The insulin is delivered through a port in the skin similar to that of an IV port. The pump catheter simply attaches to the port. For swimming, bathing, and contact sports the pump may be disconnected for the duration and the port sealed until it is time to reconnect. The port must be changed to a different site on the body every three days. The body's defense mechanisms will try to "reject" the inserted catheter after this amount of time and the insulin will not be absorbed properly. Popular sites for placement are on the stomach, upper thighs, or hips.
 
The Animas Corporation claims that its pump is waterproof. I suppose I won't worry if some water is inadvertently spilled on it. However, I am not going to send my kids into a swimming pool or bathtub wearing the pump.
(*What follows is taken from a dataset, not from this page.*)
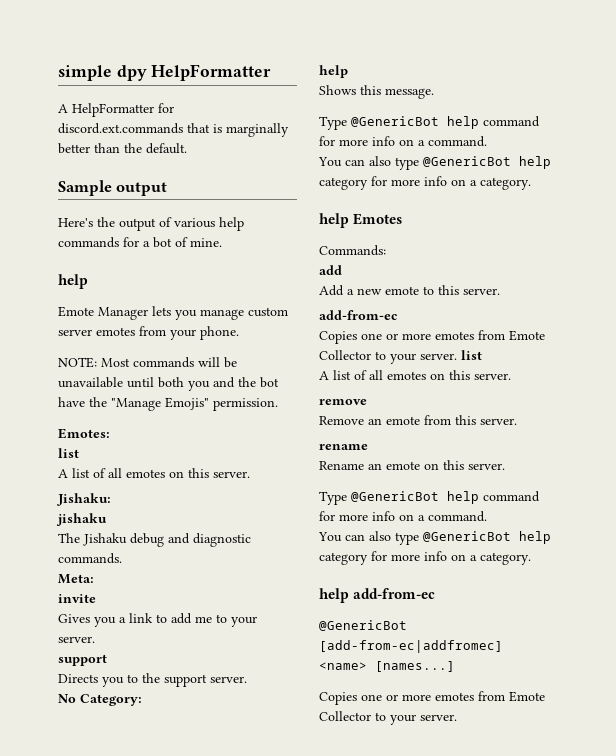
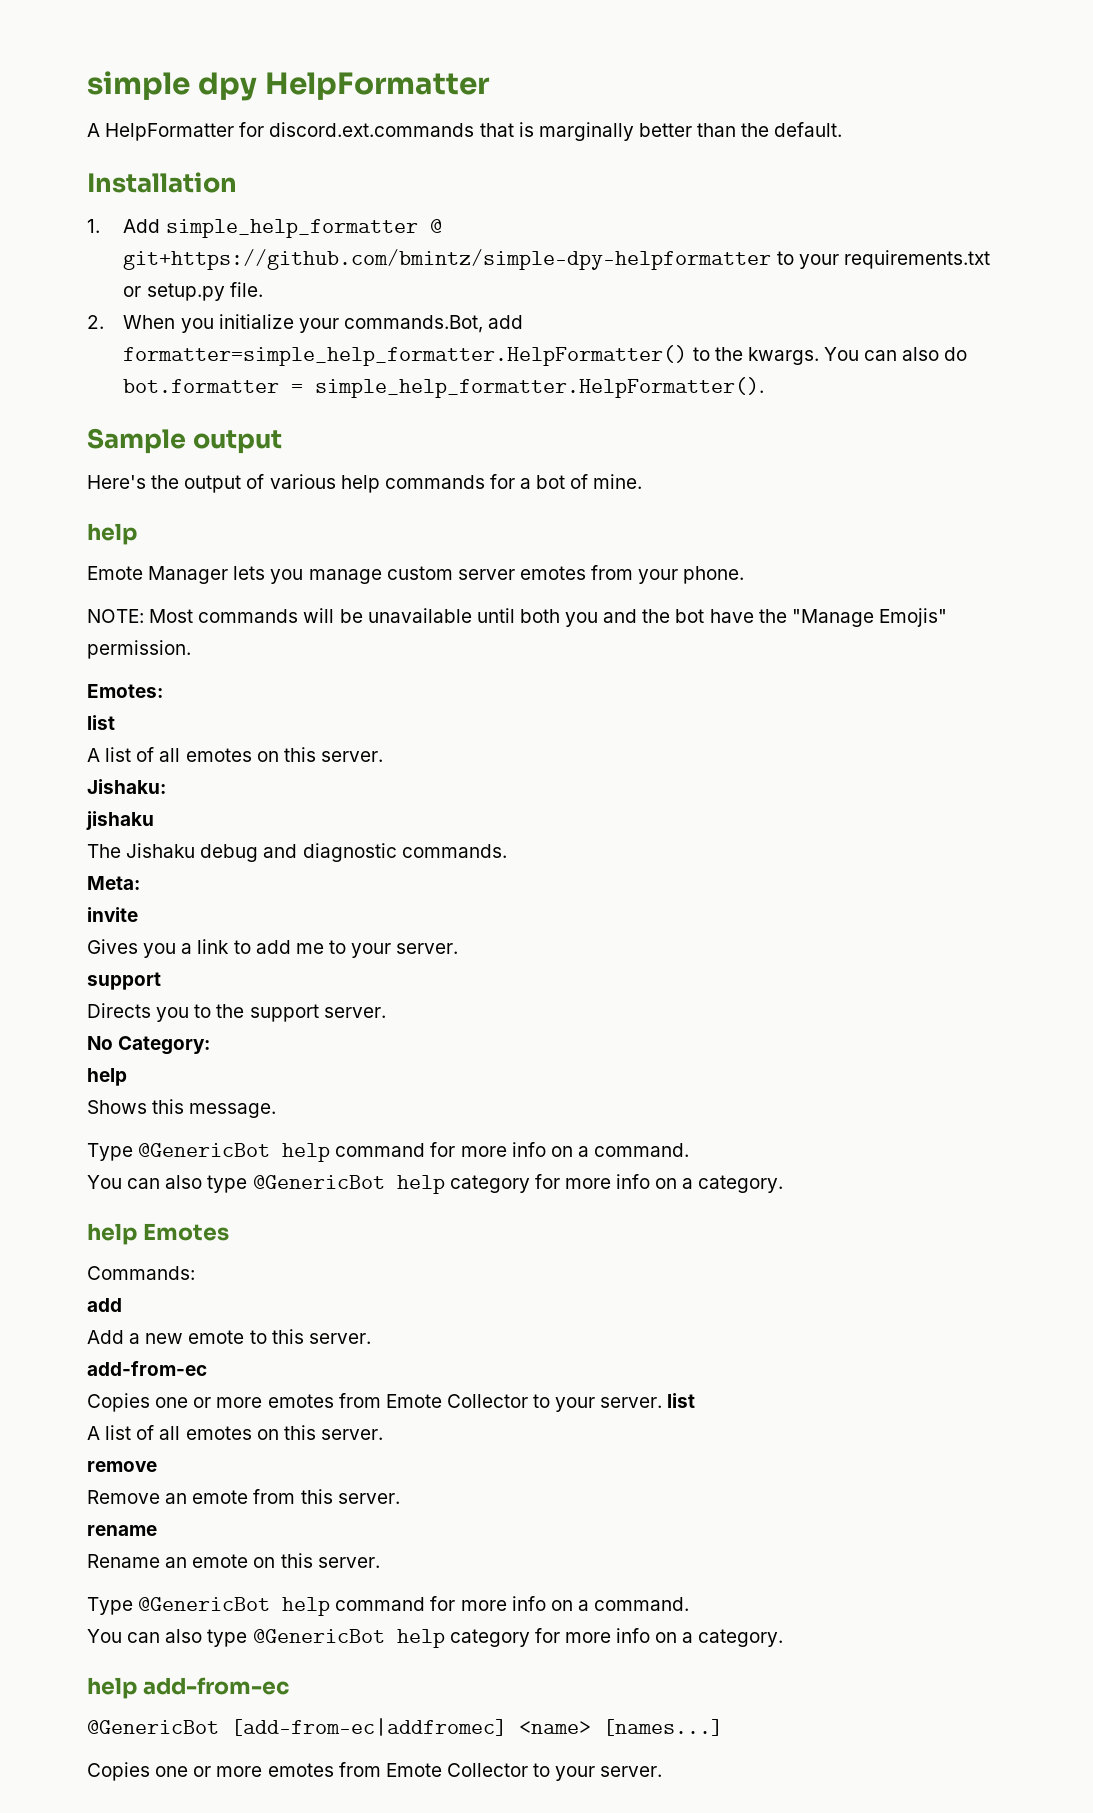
(187, 148) none -> [87,172,237,193] [87,219,442,238] [123,249,990,270] [123,282,263,301] [87,314,524,333] [123,345,968,366] [123,377,765,398] // Installation // 1. Add simple_help_formatter @ git+https://github.com/bmintz/simple-dpy-helpformatter to your requirements.txt or setup.py file. // 2. When you initialize your commands.Bot, add formatter=simple_help_formatter.HelpFormatter() to the kwargs. You can also do bot.formatter = simple_help_formatter.HelpFormatter().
I believe that is asking for trouble.
 
Some people might not like the idea of being "attached" to something all the time. Flo has done very well with the pump and this idea has not bothered her or prevented her from living her life like any other child her age. The episodes of hypoglycemia still occur occasionally but not nearly as often as before.
 
Bart was doing pretty well on the three types of insulin shot regimen. He had fewer hypoglycemia episodes and was pretty well controlled. The difference is, he could always be counted on to eat when necessary, even on command.  At first he really didn't want a pump but after spending two weeks last summer(2003) at the Tennessee Camp for Diabetic Children he came home and announced that he too wanted a pump. There were 90 campers there and 48 of them had pumps. We began the process again for him and now have two Animas insulin pumps.
 
Both children now have A1cs(three month blood sugar average) in the mid 6 range. 6 is considered normal.